Header Sizing Strategy
- Identify scenarios: List all credible single and multiple PSV discharge cases
- Calculate relief rates: For each scenario, determine mass flow rate from each PSV (API 520 sizing equations)
- Preliminary header sizing: Size each segment for maximum flow using velocity limit (e.g., Ma < 0.5 or V < 200 ft/s)
- Calculate pressure drop: For each scenario, calculate backpressure at each PSV using segmented analysis
- Check capacity: Verify PSV capacity (corrected for backpressure) exceeds required relief rate
- Iterate if needed: If backpressure exceeds limit, increase header diameter in critical segments
- Add margin: Upsize header by 10-20% or one pipe schedule for future tie-ins
Example: Gas Plant Flare Header
System:
- 3 process vessels with PSVs (set pressures 150, 200, 250 psig)
- LP flare header (design pressure 50 psig)
- Flare knockout drum at 15 psig
Fire Scenario (governing case):
PSV-101: 80,000 lb/hr at 150 psig set
PSV-102: 60,000 lb/hr at 200 psig set
PSV-103: 40,000 lb/hr at 250 psig set
Header Layout:
Segment A: PSV-101 to confluence (12" header, 150 ft)
Segment B: PSV-102 to confluence (10" header, 100 ft)
Segment C: PSV-103 to confluence (8" header, 80 ft)
Segment D: Confluence to flare KO drum (16" header, 300 ft)

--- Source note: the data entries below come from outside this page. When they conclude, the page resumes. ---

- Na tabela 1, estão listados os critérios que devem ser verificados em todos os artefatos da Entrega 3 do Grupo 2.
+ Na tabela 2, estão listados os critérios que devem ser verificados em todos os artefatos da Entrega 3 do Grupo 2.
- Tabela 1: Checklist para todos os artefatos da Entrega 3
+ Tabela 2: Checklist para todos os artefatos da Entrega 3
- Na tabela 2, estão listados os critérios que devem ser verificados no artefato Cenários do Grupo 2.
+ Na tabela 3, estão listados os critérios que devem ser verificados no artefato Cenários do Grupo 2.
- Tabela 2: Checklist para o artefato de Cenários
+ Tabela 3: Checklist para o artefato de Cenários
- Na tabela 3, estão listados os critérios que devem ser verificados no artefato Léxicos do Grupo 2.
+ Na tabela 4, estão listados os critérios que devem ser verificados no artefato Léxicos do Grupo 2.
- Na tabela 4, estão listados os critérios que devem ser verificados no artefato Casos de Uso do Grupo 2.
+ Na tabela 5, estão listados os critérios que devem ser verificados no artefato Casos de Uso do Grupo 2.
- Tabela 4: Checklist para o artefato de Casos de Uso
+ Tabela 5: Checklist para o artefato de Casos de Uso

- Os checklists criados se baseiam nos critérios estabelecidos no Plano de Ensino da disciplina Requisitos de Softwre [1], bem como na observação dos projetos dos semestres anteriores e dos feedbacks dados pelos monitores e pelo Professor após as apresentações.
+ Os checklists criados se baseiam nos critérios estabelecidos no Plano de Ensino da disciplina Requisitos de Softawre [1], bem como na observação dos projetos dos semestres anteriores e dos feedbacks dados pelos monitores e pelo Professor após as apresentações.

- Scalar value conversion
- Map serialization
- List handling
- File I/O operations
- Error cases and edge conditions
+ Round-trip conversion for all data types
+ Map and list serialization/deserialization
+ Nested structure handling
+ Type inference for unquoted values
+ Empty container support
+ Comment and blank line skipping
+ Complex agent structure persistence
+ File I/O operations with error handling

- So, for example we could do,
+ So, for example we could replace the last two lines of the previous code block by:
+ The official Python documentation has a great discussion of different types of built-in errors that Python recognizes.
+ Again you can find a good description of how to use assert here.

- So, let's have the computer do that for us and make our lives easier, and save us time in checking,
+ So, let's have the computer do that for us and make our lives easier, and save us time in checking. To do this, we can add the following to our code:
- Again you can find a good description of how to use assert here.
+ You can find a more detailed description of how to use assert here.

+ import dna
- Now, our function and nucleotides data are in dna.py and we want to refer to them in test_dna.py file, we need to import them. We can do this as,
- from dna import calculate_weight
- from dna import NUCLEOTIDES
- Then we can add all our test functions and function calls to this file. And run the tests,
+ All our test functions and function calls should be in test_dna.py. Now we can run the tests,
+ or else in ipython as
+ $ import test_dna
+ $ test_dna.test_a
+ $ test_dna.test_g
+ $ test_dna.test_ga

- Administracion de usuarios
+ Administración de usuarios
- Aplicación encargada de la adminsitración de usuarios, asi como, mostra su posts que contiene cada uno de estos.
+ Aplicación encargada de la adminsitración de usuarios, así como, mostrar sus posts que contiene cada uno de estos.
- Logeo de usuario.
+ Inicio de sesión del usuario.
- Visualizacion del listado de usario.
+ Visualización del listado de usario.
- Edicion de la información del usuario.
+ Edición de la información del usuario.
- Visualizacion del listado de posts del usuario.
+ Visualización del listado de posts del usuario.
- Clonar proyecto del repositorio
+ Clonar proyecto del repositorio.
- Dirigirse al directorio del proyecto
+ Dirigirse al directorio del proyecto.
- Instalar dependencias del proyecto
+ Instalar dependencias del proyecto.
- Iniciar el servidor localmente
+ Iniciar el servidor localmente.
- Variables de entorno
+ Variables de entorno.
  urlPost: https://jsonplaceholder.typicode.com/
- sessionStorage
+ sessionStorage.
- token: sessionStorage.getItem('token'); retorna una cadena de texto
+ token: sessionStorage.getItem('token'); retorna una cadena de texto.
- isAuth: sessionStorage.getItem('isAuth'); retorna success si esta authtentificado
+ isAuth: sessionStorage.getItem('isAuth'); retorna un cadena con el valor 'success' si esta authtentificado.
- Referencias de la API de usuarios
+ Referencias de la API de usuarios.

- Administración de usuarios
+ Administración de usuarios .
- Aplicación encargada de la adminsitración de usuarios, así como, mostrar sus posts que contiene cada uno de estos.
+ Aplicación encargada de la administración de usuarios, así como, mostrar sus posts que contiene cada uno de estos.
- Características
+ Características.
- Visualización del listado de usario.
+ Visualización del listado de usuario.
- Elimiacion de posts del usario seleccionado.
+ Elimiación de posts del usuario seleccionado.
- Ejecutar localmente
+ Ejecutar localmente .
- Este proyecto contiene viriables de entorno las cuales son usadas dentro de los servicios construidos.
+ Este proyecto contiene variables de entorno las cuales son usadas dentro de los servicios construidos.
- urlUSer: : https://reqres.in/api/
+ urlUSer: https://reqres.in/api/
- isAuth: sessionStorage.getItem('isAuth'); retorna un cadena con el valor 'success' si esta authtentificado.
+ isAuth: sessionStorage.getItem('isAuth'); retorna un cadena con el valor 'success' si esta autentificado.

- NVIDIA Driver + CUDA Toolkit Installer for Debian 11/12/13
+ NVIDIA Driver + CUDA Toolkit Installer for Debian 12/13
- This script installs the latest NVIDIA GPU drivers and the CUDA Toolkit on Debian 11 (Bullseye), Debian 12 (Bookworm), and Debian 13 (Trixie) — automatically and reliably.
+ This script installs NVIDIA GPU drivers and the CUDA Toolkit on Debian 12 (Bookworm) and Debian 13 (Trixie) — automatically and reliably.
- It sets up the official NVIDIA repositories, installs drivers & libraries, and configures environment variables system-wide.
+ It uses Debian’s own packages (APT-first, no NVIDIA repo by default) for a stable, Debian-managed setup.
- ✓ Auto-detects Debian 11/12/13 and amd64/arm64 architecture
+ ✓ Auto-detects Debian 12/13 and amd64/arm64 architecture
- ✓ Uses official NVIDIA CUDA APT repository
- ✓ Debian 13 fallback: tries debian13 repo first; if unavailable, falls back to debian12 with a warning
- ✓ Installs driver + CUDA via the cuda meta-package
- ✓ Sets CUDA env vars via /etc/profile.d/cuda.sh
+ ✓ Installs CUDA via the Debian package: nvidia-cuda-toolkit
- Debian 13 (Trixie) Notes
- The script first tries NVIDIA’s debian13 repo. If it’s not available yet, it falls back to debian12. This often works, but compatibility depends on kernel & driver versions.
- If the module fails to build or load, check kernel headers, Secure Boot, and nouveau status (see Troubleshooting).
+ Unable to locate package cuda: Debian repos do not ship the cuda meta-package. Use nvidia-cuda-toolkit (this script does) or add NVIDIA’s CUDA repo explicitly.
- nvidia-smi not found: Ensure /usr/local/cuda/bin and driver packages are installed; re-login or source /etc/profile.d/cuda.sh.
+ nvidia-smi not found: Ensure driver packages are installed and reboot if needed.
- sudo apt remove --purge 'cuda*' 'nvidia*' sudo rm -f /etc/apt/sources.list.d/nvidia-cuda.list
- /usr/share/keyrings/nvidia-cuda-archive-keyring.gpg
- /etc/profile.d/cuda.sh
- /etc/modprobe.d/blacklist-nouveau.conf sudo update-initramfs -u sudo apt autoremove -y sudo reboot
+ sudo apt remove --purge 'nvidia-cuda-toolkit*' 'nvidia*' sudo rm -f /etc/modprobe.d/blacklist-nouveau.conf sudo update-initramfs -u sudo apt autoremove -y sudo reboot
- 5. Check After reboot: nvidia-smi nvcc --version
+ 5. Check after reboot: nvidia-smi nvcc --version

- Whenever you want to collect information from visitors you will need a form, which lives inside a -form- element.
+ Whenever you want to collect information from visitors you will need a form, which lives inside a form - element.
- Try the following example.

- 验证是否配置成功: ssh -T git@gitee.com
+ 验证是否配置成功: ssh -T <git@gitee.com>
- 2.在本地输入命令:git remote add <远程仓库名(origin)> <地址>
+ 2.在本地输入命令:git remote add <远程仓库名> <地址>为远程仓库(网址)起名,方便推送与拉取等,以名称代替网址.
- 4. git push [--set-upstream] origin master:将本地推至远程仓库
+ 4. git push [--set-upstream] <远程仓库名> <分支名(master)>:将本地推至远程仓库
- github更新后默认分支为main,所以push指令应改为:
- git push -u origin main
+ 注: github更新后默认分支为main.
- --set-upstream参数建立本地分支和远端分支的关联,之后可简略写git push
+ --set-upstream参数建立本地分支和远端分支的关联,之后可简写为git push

Pressure Drop Calculations:
Segment A: W = 80,000 lb/hr, D = 12", L = 150 ft
→ ΔP_A = 0.8 psi
Segment B: W = 60,000 lb/hr, D = 10", L = 100 ft
→ ΔP_B = 0.9 psi
Segment C: W = 40,000 lb/hr, D = 8", L = 80 ft
→ ΔP_C = 0.7 psi
Segment D: W = 180,000 lb/hr, D = 16", L = 300 ft
→ ΔP_D = 1.5 psi
Flare KO drum pressure: 15 psig
Backpressure at Each PSV:
PSV-101: P_back = 15 + 0.8 + 1.5 = 17.3 psig (10.3% of 150+14.7 = 165 psia) → OK for balanced bellows
PSV-102: P_back = 15 + 0.9 + 1.5 = 17.4 psig (8.1% of 214.7 psia) → OK
PSV-103: P_back = 15 + 0.7 + 1.5 = 17.2 psig (6.5% of 264.7 psia) → OK
All PSVs have < 30% backpressure → Acceptable for balanced bellows valves
Common Design Mistakes
- Ignoring superimposed backpressure: Must include flare system pressure, not just header friction drop
- Using nameplate capacity without backpressure correction: PSV capacity decreases with backpressure (K_b factor)
- Undersizing branch connections: Branch piping from PSV to header can have higher velocity than main header
- Not accounting for future expansion: Adding PSVs later requires re-analysis of all scenarios
- Mixing incompatible fluids: Don't combine acid gas with sweet gas, or oxygen-rich with flammable streams
- Inadequate drainage: Liquid slugs in vapor header cause water hammer and backpressure spikes
Design for flexibility: Size header 10-20% larger than calculated minimum to accommodate future debottlenecks, process changes, or additional PSV tie-ins. This margin is cheaper to install during initial construction than to replace piping later. Document assumptions and limitations in design basis for future reference.